As shown in the table, GRFT consistently finds more discriminatory instances than existing fairness testing methods for most combinations of protected attributes and models. Notably, LIMI relies on additionally trained GAN models; however, due to the instability of these trained GAN models, it often fails to find surrogate boundaries, rendering some models untestable. Compared to ADF and EIDIG, DICE discovers more discriminatory instances in the Census and Bank datasets because its global phase can provide multiple global seeds for the local phase. However, this also leads to DICE taking more time to complete the search than ADF and EIDIG. On the other hand, DICE finds fewer discriminatory instances in the Compas and LSAC datasets, possibly because the quality of its global seeds is not good enough (high QID values but not discriminatory instances). These results underscore the robustness of GRFT in handling diverse fairness-enhanced models. Its ability to uncover a large number of discriminatory instances, even in models that have undergone significant repair, highlights its potential as a powerful tool for fairness testing in machine learning.

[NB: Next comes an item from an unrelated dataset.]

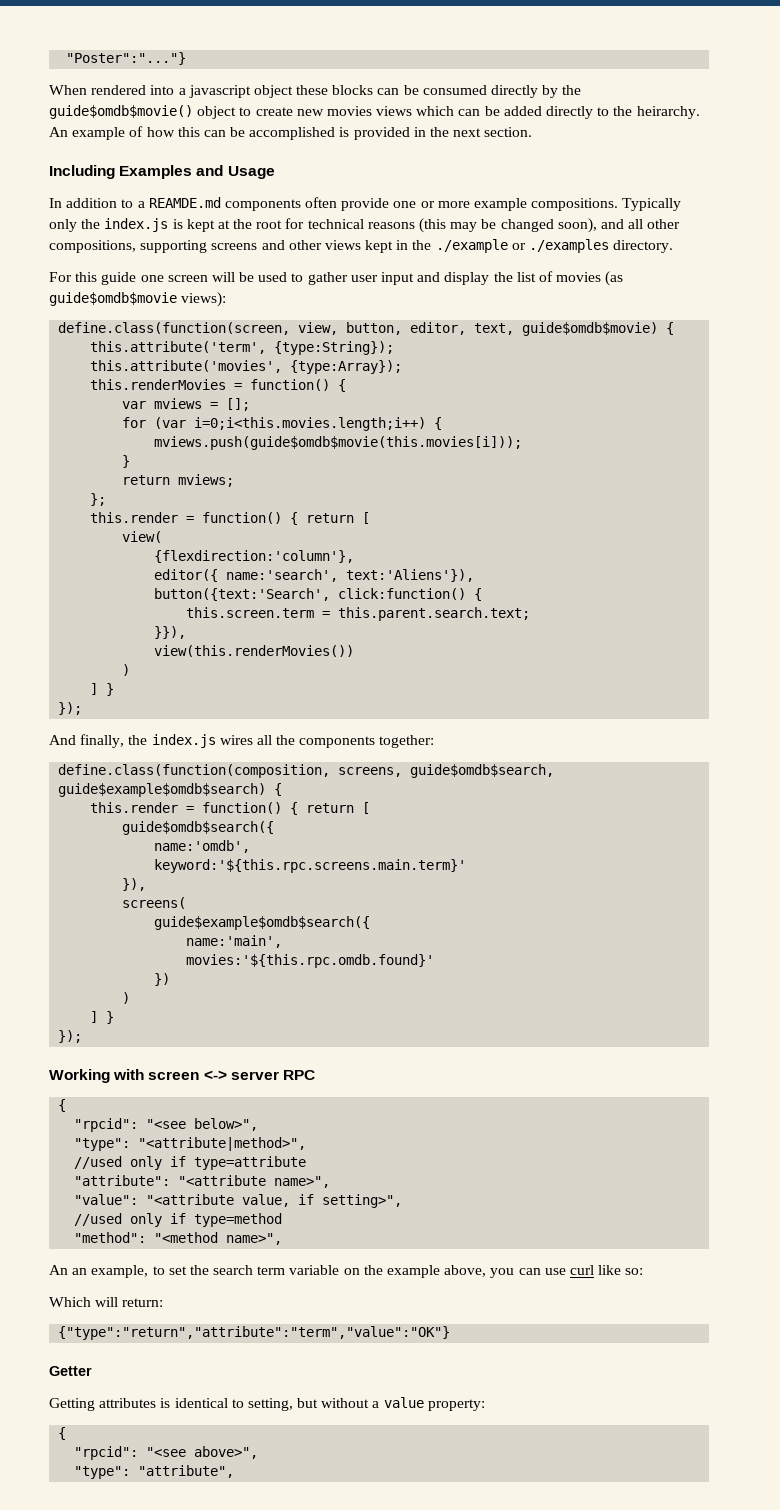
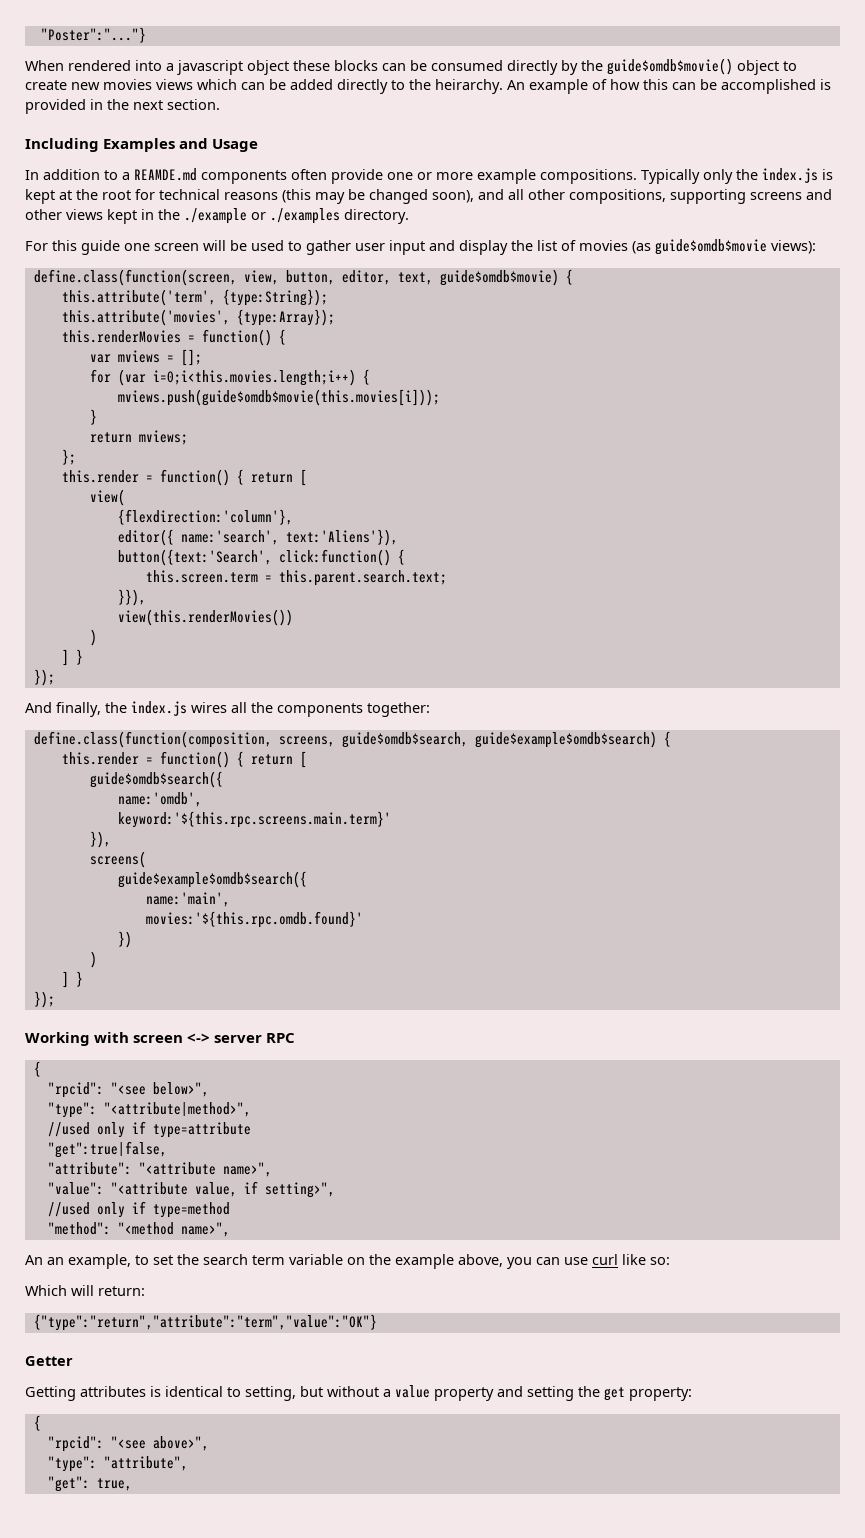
(307, 1163) none -> [47,1141,167,1158] // "get":true|false,
(424, 1402) none -> [434,1386,625,1401] property and setting the get
(235, 1471) none -> [47,1476,132,1492] // "get": true,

Additionally, models repaired with our method significantly mitigate discrimination issues. Although existing repair methods repair models, a considerable number of discriminatory instances can still be detected in M_dis, M_mt, and M_faire. Particularly, more discriminatory instances can be detected in M_mt than in the vanilla models. For example, ADF detects about 315,654 discriminatory instances in M_mt, which is 2.24 times the number found in the vanilla models (i.e., 140,958). Notably, for M_mt, no discriminatory instances are detected on the Credit and COMPAS datasets due to the lower accuracy resulting in the same output for all inputs. As a comparison, our repair method is highly effective in reducing the number of discriminatory instances across all datasets. Particularly in the Census, Bank, COMPAS, and LSAC datasets, ADF, EIDIG, and NeuronFair detected fewer than 20 discriminatory instances. ExpGA was unable to find discriminatory inputs in the Bank and Credit datasets. While GRFT identifies a relatively higher number of discriminatory instances in our repaired models due to its rigorous nature, the overall reduction in bias achieved by our repair method surpasses that of existing repair methods. For example, GRFT on average discovers 2,850.6 discriminatory instances in the models repaired by our method, which is a 60.50% reduction compared to the flipping-based retrained models. These findings clearly demonstrate that our repair method is effective in mitigating bias and improving the fairness of deep learning models, making it a valuable tool in the development of equitable AI systems.